The fault monitoring visualization technologies can be roughly divided into two categories: univariate and multivariate methods. A univariate control chart means that only one variable is drawn in one chart. Shewhart graph, cumulative summation method and exponential weighted moving average method are three kinds of univariate fault monitoring visualization technologies widely used in enterprises. When the variable change is beyond a certain threshold range, it is identified as a fault and an alarm is triggered. But the univariate method, which assumes that the variables are independent and normally distributed, can cause a large number of false alarms in a multivariate process. Multivariate process monitoring methods, such as Principal Component Analysis (PCA), extract features from high-dimensional data to construct a small number of fault monitoring indexes, which are plotted in line graphs for visualization. In this way, the correlation between the variables is extracted and the multivariate problem is transformed into a univariate problem. T2 and SPE statistics represent square Mahaobanobis distance and square Euclidean distance respectively, which are the two most commonly used visual indexes in fault detection. However, due to the limitation of Cartesian coordinate system, the above methods only show one variable or one detection index in a picture.

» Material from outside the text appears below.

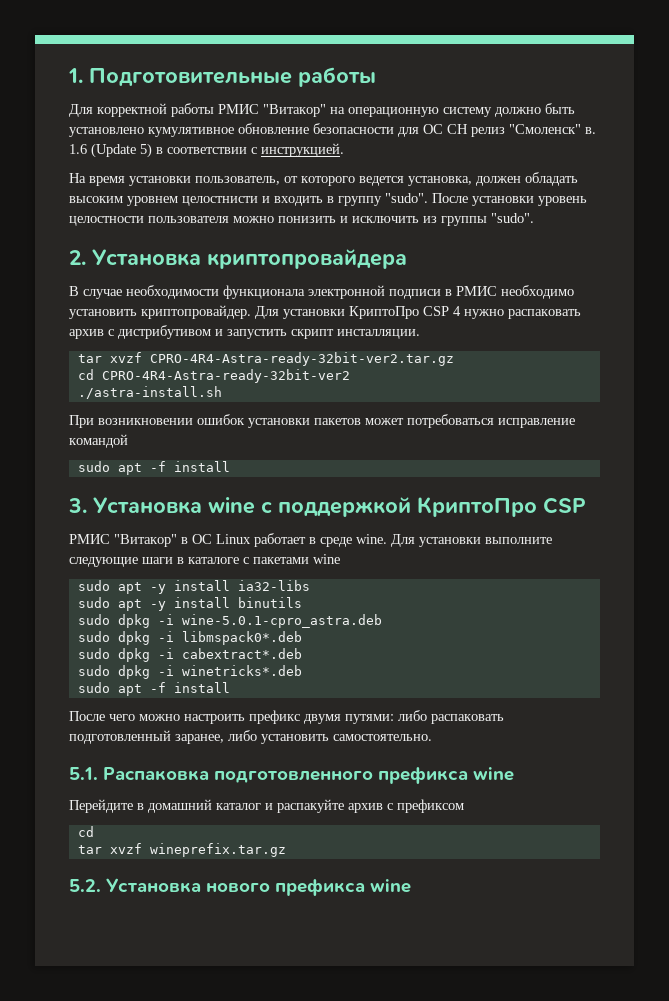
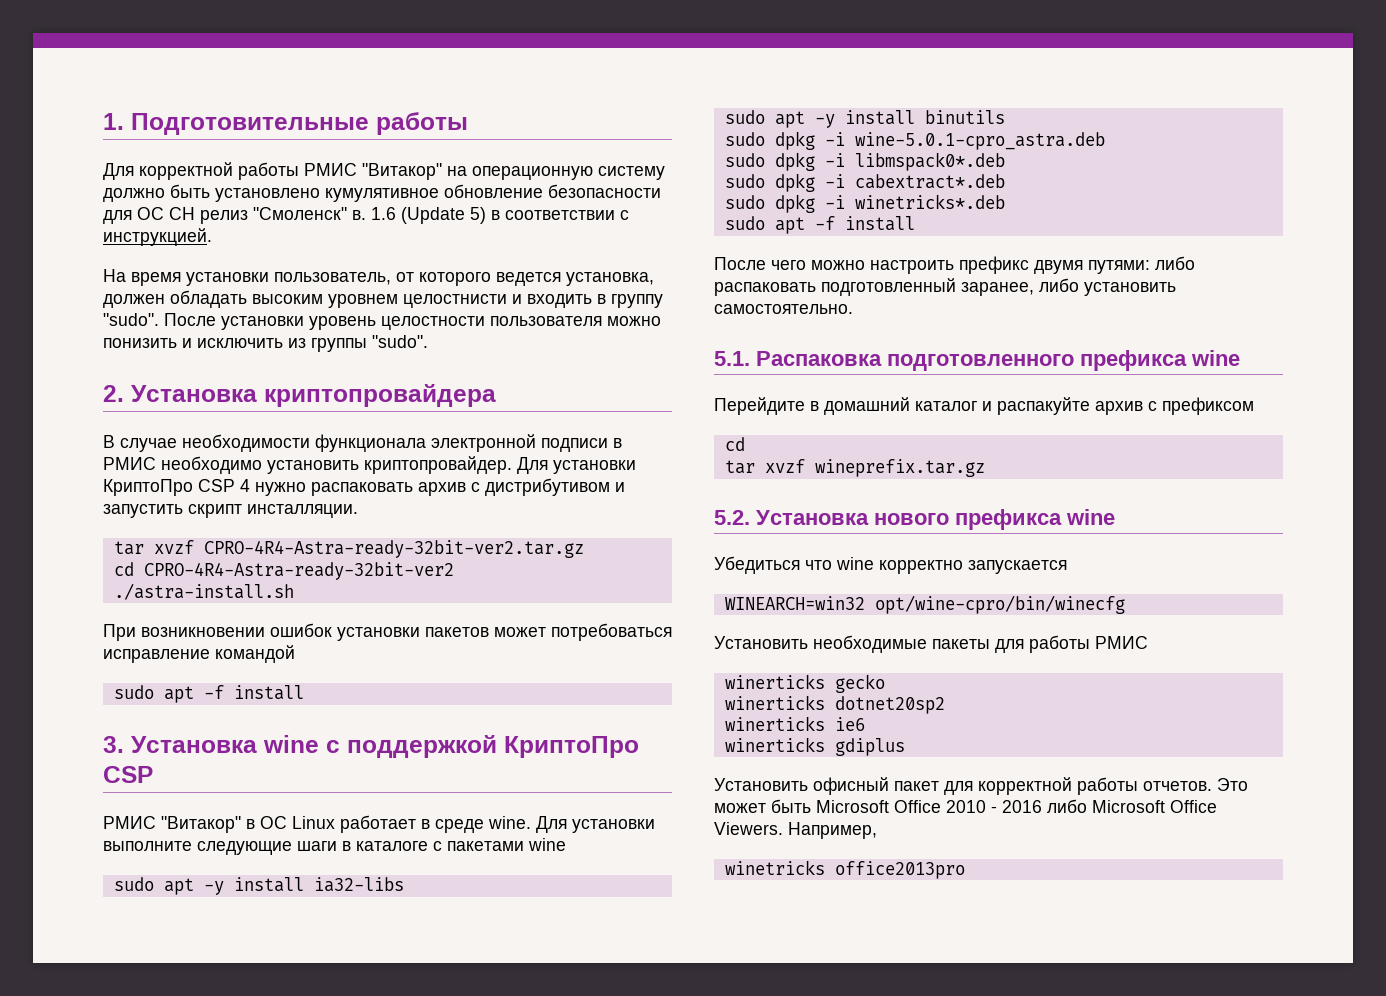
(411, 886) none -> [714,556,1067,574] [724,595,1125,614] [714,635,1148,653] [724,674,885,693] [724,695,945,714] [724,716,865,731] [724,737,905,756] [714,777,1248,795] [714,799,1217,813] [714,822,877,839] [724,860,965,879] // Убедиться что wine корректно запускается // WINEARCH=win32 opt/wine-cpro/bin/winecfg // Установить необходимые пакеты для работы РМИС // winerticks gecko // winerticks dotnet20sp2 // winerticks ie6 // winerticks gdiplus // Установить офисный пакет для корректной работы отчетов. Это может быть Microsoft Office 2010 - 2016 либо Microsoft Office Viewers. Например, // winetricks office2013pro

Parallel coordinates break the limitation of dimensional representation in Cartesian coordinates and allow to visualize multidimensional data by two-dimensional representation. Each broken line represents several variables for each sampling time, or principal components. The time explicit Kiviat graph is an evolution of parallel coordinates, where polygons are used to represent multivariable or multiple principal components at each sampling time, and the position offset of the polygons indicates the occurrence of faults. However, these methods visualize samples in time series by stacking one atop the other, leading to poorer information representation and possibly obscuring some useful information.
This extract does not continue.